**Requirement:**
Whichever lines of the material contain "June", copy each of them.

**Provided information:**
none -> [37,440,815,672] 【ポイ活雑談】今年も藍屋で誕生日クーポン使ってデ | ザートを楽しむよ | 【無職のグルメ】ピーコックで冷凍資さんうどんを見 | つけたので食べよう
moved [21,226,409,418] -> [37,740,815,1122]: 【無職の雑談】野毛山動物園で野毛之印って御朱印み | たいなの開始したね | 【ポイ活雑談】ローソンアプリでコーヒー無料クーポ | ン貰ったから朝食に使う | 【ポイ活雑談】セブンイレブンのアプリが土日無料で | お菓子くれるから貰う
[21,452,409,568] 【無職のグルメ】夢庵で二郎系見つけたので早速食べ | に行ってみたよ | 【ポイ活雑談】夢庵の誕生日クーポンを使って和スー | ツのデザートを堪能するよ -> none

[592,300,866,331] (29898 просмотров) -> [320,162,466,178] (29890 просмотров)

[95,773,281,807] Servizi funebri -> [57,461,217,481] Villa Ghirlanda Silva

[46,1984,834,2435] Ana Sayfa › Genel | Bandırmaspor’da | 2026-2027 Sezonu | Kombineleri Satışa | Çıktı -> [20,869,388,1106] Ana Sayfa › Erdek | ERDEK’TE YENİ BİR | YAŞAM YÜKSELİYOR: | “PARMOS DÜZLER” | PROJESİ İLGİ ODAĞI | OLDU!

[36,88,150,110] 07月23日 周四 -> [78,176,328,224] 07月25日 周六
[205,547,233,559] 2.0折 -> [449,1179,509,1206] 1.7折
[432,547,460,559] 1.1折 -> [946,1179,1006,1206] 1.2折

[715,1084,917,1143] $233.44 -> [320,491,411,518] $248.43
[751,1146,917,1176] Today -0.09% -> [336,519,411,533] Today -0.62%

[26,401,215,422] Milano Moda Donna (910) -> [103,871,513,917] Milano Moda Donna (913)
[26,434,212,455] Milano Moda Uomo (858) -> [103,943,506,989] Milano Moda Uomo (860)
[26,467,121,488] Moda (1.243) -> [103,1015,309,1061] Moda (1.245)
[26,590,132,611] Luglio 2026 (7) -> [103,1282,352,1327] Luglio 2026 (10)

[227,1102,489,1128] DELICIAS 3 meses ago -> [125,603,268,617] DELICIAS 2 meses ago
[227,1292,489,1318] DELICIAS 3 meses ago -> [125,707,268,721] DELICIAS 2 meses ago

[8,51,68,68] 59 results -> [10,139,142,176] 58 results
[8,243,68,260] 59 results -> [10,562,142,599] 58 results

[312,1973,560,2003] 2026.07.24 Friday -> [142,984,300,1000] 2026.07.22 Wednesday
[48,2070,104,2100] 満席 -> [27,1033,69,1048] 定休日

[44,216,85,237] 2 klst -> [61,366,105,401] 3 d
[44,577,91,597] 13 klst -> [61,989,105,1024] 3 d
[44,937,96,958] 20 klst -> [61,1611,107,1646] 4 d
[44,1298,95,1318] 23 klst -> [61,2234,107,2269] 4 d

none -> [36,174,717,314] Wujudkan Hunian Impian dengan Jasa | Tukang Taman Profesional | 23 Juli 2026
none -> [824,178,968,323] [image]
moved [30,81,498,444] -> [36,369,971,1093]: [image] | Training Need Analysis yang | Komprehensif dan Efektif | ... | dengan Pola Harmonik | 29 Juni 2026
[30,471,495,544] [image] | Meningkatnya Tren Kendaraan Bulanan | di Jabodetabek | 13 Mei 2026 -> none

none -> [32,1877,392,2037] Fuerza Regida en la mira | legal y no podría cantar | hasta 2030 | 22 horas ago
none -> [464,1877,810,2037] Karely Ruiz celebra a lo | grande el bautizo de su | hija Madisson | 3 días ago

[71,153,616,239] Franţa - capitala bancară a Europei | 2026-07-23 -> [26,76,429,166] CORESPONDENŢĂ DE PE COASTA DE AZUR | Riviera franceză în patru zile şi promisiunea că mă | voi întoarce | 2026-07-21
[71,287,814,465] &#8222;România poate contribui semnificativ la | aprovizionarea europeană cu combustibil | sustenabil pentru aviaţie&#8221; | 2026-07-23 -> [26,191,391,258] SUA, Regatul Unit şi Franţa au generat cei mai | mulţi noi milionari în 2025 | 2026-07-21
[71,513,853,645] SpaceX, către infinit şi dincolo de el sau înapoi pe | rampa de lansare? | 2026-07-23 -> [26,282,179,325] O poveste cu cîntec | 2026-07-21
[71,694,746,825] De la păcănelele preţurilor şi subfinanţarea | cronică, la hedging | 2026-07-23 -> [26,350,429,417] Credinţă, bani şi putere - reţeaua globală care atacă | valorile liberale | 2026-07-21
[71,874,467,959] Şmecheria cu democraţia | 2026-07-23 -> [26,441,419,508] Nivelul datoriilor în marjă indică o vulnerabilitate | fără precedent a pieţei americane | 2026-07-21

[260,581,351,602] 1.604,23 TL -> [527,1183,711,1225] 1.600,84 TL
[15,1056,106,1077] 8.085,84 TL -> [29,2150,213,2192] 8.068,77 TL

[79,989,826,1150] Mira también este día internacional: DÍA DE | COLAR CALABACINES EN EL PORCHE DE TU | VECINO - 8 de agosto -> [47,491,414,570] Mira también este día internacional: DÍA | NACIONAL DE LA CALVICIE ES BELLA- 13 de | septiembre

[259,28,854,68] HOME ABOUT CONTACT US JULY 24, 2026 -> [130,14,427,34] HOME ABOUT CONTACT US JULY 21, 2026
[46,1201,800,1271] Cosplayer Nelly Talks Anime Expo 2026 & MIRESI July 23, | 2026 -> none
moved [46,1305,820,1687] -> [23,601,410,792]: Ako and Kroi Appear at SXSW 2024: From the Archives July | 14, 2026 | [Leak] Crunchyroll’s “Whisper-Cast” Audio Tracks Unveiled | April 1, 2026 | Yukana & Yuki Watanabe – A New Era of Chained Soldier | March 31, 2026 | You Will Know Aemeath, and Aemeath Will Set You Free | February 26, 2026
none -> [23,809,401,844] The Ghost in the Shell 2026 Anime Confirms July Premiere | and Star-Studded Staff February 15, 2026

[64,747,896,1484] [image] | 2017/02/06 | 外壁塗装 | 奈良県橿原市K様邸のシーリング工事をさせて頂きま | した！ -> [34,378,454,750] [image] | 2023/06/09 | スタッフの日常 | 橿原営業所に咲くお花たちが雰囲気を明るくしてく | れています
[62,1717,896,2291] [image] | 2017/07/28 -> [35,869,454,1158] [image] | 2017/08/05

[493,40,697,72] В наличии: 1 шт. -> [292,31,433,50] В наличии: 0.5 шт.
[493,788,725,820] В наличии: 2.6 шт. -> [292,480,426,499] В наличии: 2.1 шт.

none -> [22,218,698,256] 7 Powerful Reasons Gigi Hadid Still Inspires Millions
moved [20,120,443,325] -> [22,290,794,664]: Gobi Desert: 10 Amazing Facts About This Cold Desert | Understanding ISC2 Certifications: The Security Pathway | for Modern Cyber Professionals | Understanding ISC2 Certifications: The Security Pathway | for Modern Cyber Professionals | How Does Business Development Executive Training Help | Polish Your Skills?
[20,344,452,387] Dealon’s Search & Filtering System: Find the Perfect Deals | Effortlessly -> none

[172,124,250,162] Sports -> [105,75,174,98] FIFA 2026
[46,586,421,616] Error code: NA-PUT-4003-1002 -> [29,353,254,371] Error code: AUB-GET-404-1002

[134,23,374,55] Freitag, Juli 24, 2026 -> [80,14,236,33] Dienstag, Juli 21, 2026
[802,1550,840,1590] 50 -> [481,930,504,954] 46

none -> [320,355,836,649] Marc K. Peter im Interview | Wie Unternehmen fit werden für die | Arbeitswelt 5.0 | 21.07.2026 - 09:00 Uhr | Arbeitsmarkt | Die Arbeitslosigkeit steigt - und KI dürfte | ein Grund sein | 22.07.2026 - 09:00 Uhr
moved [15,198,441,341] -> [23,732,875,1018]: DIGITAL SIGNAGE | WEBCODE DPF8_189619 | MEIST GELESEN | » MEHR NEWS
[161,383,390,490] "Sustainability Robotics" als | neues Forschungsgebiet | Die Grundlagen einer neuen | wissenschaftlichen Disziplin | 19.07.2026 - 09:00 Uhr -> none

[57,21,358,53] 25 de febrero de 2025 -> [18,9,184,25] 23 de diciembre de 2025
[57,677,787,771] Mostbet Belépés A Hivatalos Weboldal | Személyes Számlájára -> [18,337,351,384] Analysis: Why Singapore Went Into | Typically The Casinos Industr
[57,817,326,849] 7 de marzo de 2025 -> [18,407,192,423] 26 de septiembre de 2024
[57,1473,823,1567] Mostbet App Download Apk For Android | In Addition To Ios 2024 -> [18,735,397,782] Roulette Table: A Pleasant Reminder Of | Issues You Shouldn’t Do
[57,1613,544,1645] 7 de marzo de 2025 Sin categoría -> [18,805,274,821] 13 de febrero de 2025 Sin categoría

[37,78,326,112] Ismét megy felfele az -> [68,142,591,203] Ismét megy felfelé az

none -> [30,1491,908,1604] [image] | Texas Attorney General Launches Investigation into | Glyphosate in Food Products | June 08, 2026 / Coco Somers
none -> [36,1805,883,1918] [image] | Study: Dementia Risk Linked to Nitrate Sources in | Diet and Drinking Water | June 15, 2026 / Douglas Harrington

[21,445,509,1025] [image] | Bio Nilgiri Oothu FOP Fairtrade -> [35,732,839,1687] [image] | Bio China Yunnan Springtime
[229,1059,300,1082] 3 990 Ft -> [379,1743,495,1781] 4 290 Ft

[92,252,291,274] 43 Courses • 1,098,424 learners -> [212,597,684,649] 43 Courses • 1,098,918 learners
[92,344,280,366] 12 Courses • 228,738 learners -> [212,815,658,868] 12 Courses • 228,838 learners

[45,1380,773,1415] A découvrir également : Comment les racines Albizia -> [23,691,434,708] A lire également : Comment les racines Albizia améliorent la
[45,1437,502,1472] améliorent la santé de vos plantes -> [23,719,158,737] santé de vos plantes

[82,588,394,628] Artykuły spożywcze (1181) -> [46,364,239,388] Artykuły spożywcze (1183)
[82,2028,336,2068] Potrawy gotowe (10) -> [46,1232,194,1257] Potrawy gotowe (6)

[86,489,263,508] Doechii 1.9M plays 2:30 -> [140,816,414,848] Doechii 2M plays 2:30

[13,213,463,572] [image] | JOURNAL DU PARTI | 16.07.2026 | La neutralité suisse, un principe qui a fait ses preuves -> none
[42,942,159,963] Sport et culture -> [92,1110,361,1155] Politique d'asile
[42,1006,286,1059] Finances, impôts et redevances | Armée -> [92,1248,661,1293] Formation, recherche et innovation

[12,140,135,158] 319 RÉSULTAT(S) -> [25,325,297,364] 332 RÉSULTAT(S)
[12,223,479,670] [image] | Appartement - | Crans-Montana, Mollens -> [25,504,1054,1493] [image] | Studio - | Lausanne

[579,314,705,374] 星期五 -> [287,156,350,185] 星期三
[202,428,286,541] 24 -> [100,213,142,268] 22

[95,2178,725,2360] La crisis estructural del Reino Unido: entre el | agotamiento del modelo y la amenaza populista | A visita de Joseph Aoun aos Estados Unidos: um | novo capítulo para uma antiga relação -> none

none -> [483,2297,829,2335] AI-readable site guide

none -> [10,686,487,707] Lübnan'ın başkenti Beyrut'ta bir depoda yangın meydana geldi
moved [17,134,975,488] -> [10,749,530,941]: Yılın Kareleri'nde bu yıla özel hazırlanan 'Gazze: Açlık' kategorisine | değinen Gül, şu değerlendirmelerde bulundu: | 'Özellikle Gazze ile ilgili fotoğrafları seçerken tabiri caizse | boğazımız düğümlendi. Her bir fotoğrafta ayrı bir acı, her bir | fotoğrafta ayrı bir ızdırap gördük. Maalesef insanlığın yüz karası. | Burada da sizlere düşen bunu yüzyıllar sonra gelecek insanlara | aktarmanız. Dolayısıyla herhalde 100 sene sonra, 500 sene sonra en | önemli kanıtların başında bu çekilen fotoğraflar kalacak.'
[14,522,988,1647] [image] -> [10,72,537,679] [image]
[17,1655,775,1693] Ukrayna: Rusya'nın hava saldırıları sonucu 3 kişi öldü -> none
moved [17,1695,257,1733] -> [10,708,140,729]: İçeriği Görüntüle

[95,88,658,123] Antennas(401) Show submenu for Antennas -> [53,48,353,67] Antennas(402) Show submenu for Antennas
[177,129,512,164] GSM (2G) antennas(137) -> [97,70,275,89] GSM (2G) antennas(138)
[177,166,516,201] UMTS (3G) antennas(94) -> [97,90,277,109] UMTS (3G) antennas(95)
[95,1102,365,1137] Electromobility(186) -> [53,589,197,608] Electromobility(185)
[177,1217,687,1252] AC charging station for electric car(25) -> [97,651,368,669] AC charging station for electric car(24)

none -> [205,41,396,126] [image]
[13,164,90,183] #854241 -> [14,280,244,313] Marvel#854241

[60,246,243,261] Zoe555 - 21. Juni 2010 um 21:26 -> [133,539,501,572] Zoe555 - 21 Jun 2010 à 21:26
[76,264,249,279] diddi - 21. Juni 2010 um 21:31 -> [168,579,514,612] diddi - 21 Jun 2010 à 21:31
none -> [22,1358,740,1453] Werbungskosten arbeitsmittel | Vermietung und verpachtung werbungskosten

**Expected output:**
none -> [30,1491,908,1604] [image] | Texas Attorney General Launches Investigation into | Glyphosate in Food Products | June 08, 2026 / Coco Somers
none -> [36,1805,883,1918] [image] | Study: Dementia Risk Linked to Nitrate Sources in | Diet and Drinking Water | June 15, 2026 / Douglas Harrington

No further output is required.